A few minor corrections to what others have posted.
First of all, Microsoft used to have two “windows” products. They started off with “windows”, which was windows 1.0, 2.0, and 3.0. At that point, they realized that they needed a structural change to the operating system for it to be stable enough to be used in a networked type of environment, so they came out with “NT”.
NT and Windows use similar API calls, but are structurally different from the ground up. Windows is basically backwards compatible to DOS. In fact, the earlier versions not only booted from DOS but they kept DOS around and intact, hidden underneath the scenes. Even the later versions of windows (95, 98, and ME) still had the ability to use DOS device drivers. If you ever saw a disk drive in “DOS compatibility mode”, that’s what was going on.
NT did not have DOS underneath of it. In fact, it specifically had a layer separating the programs from the hardware (called the Hardware Abstraction Layer, or HAL), making DOS style direct hardware accesses impossible. This was great for stability, but it sucked eggs as far as backwards compatibility was concerned, and it had all of the performance of a slug carrying lead weights. Instead of your program changing part of your screen, the program had to ask HAL to change part of your screen. Then HAL had to do it, and then tell your program that it did it. In those days, this kind of performance hit was unacceptable for games and such, so Microsoft advertised NT for businesses and the good old fashioned Windows for home users.
Fast forward a bit, and microsoft gets sick and tired of maintaining two operating systems. They want to force everyone to NT. So, they announce that they are doing exactly that, starting with this next version of NT which they end up calling Windows 2000. They get about half way through testing, and realize there is just way too many home applications that still won’t run on NT, and their customers are going to throw a fit. So, they change course mid-stream, and announce that 2000 is for business users. You can still see some remnants of their original strategy in 2000, such as the enhanced media stuff that obviously is of little value to a business user, and the cutesy “my network places” instead of “network neighborhood”. But now microsoft doesn’t have an OS to sell to their home users. So, they take a bunch of the stuff they developed for 2000, shove it into windows 98, do some minimal testing on it and throw it out the door, calling it Windows ME. And, because they did such a rush job on the thing, it sucks major donkey balls. Eventually they get it patched up to the point where it is decent, but for a while you were much better off running 98 than ME.

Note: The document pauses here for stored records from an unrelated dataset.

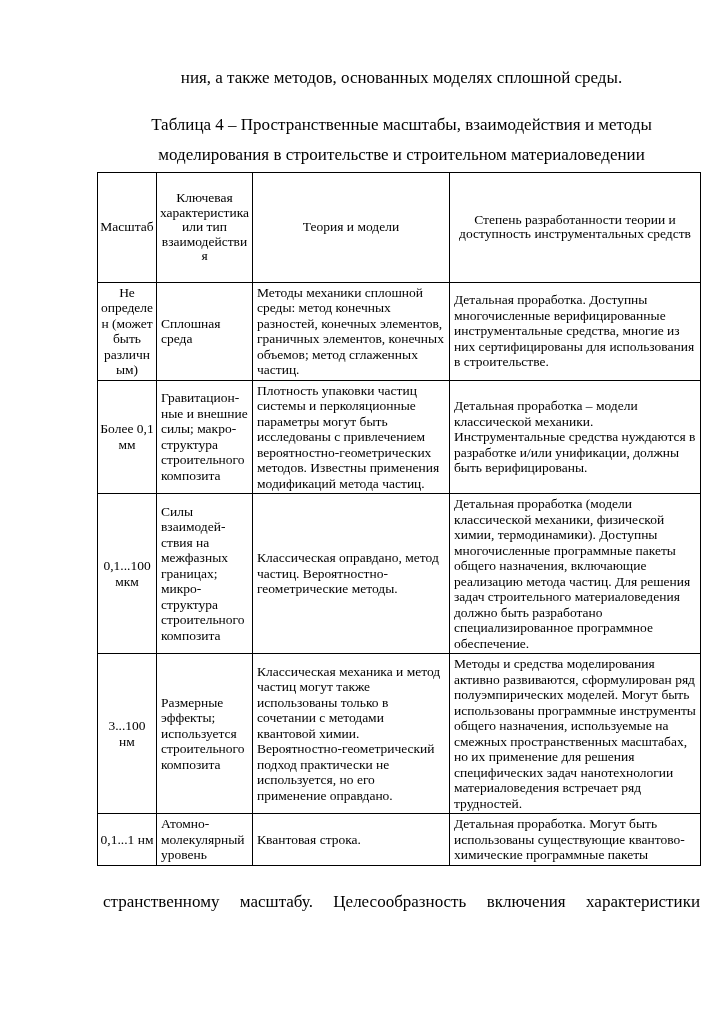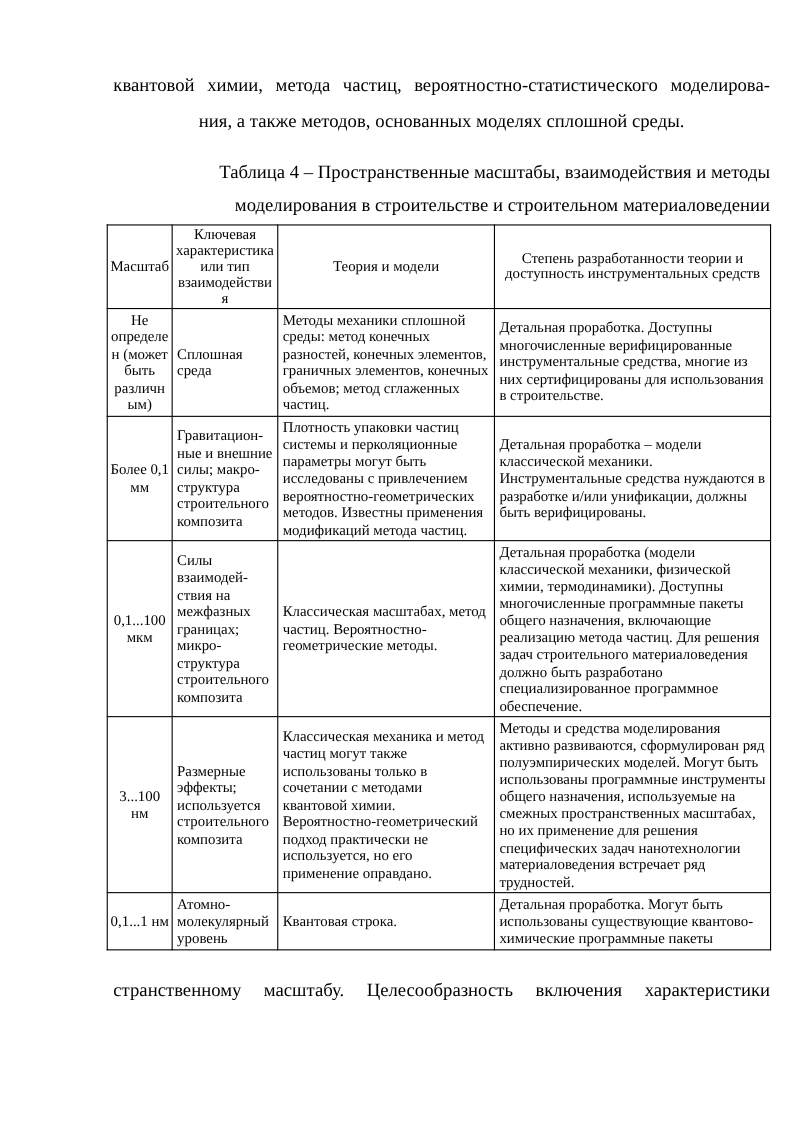"квантовой химии, метода частиц," div.line { html: <div>квантовой химии, метода частиц, вероятностно-статистического моделирова-</div> -> none }
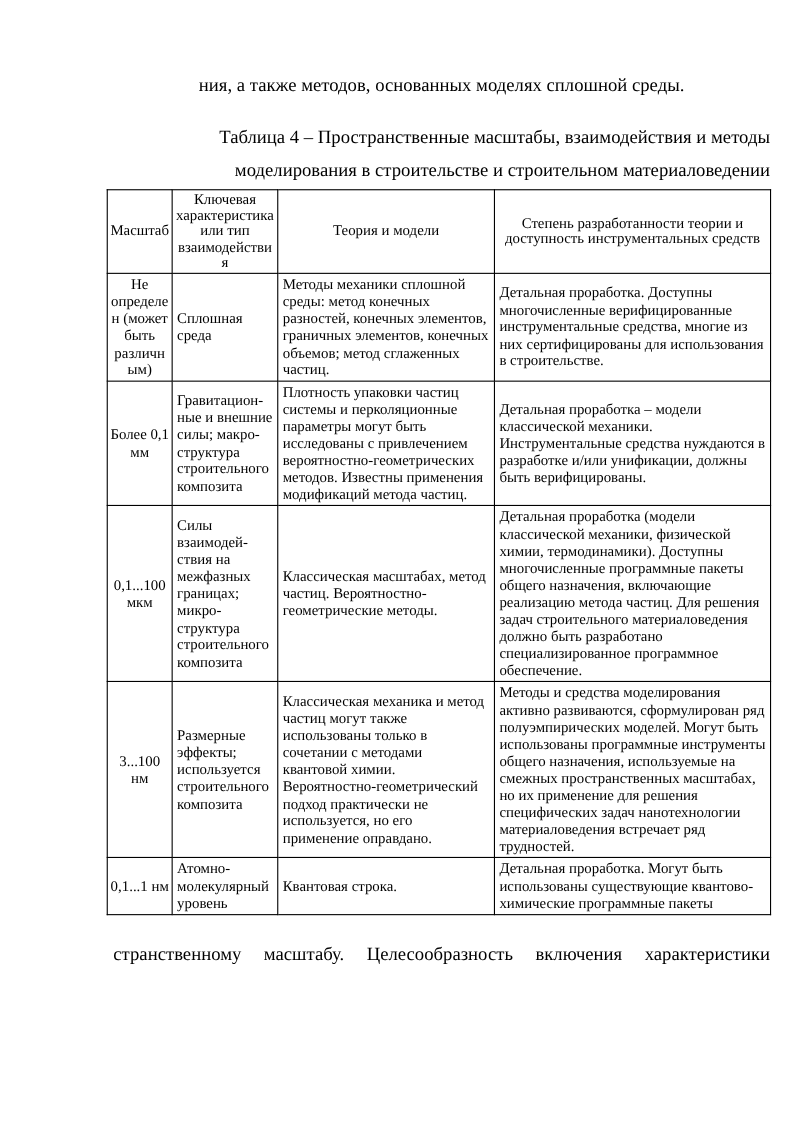"Таблица 4 – Пространственные масштабы," .caption .line { text-align: right -> center }
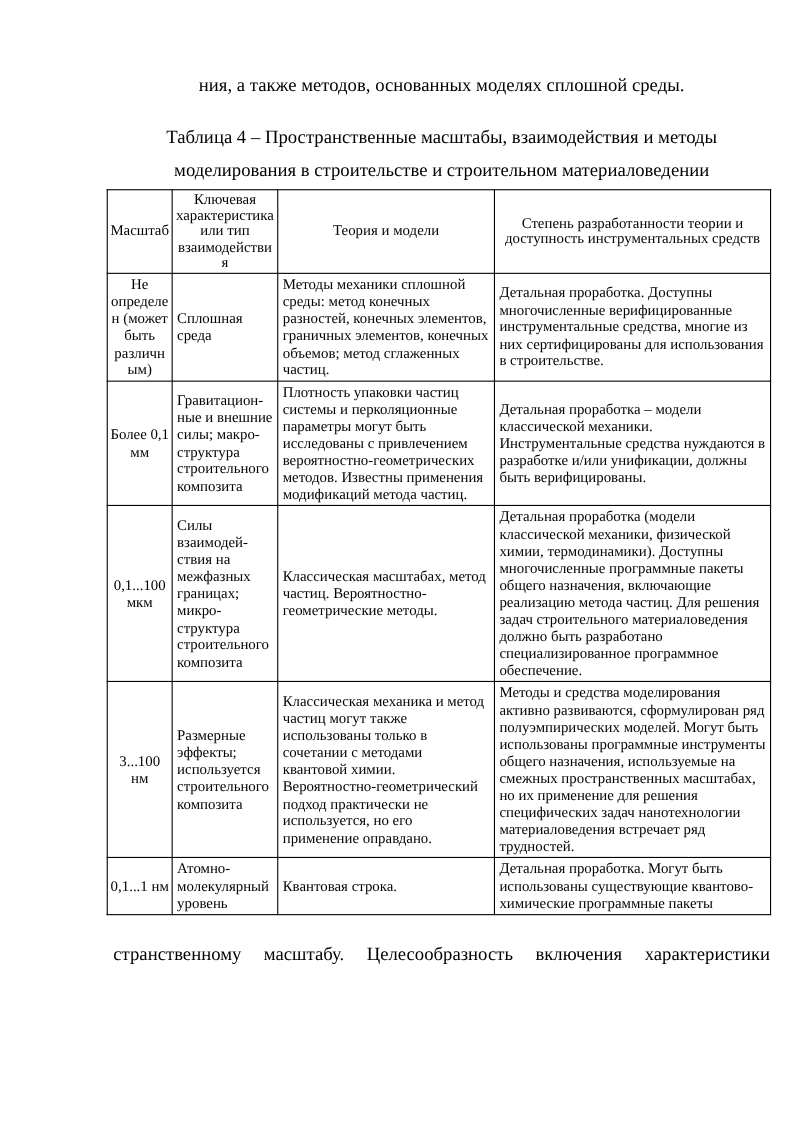"Ключевая характеристика или тип" table.t4 th { padding: 1px 2px -> 18px 2px }
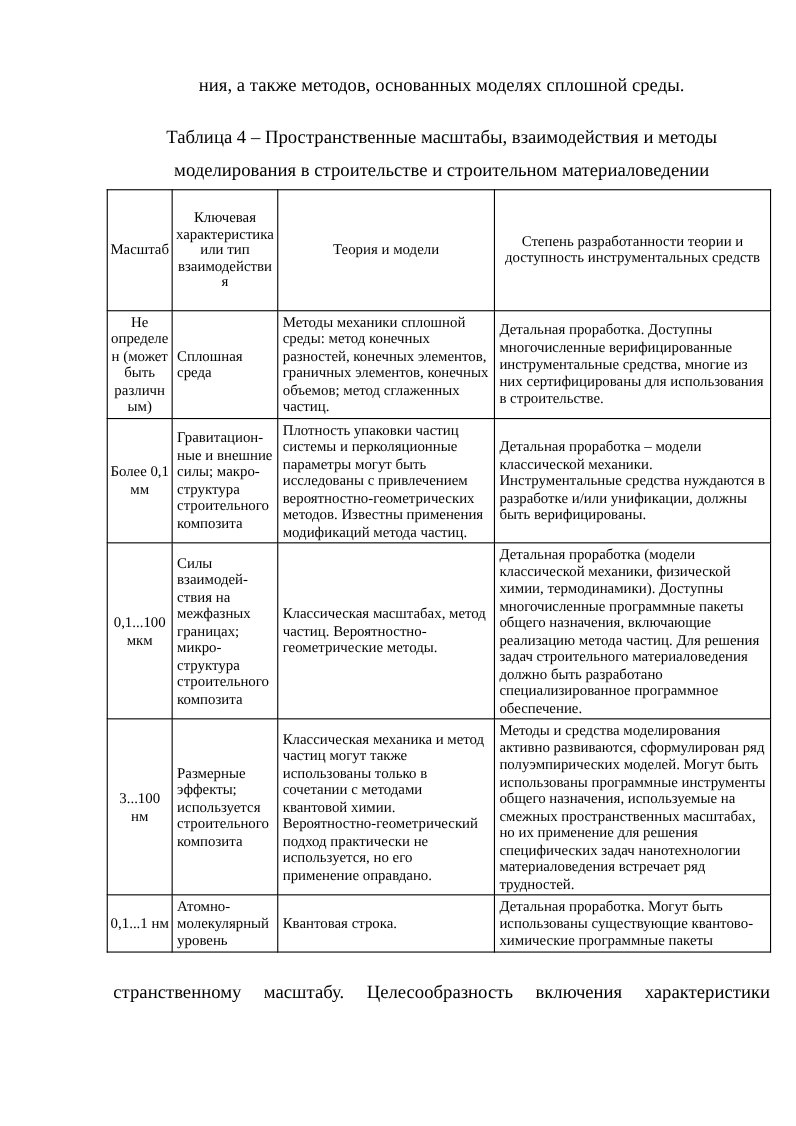"Классическая масштабах, метод частиц." td.c-theory { text: масштабах -> оправдано }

Microsoft tries again for XP. By now, software developers are all very much aware that Microsoft is killing off the windows line and is moving everyone to NT whether they like it or not, so ever since 2000 and ME came out, software developers have all been making NT compatible programs. They also try some tweaks to NT, giving it some more compatibility mode, but these are of fairly limited use. Underneath the hood, XP is basically 2000, but for everything that the user sees, it is a major overhaul. XP wasn’t a whole new OS, even though it was advertised as such. XP was really 2000 with a facelift, and doesn’t really run older programs any better than 2000 did. However, since programmers have all moved to NT, Microsoft successfully completes their “merge”, and the windows line is officially dead.
Vista’s development was rather troublesome. It was originally code named “longhorn” and they had some very ambitious plans. Unfortunately, they got part way through development and realized a lot of their ambitious plans ended up being huge gaping security holes that couldn’t be fixed, so they started dropping these features. For a while, some folks were calling it “shorthorn” instead of “longhorn” because of its lack of features. Microsoft ended up shoving a bunch of stuff in there and throwing the thing out the door, basically taking the stance that they ruled the world and we were going to move to their new big thing no matter what we thought. They got a bit too arrogant, and when folks discovered that Vista wouldn’t run on their software and was too much of a resource hog to run on their hardware, their customers revolted. Windows 7, despite its name and the huge amount of advertising Microsoft is doing to the contrary, isn’t a complete new OS from the ground up. It’s basically Vista with all of the crap that everyone complained about fixed, which is actually a good thing.
If you don’t count minor version numbers, then 2000 and XP are both NT 5, and Vista and 7 are both NT 6. There are enough differences between them though that I think you really do want to count them.
Here’s the way it ends up. I’m sure I’m missing a few since this is from memory, but this is the basic idea:
“Windows” operating systems:
1.0
2.0
3.0
3.1
4.0 (Windows 95)
4.1 (Windows 98)
4.9 (Windows ME)
“NT” operating systems:
3.51
4.0
5.0 (Windows 2000)
5.1 (Windows XP)
6.0 (Vista)
6.1 (Windows 7)
Microsoft also has embedded and compact versions of windows, which run things like ATM machines (yes, I know, redundant), airport displays, and all sorts of stuff.
“Windows 7” doesn’t make any sense according to any way that you number them. They mostly chose the name as “let’s get as far away from Vista as possible”, even though underneath the hood, most of Windows 7 is Vista.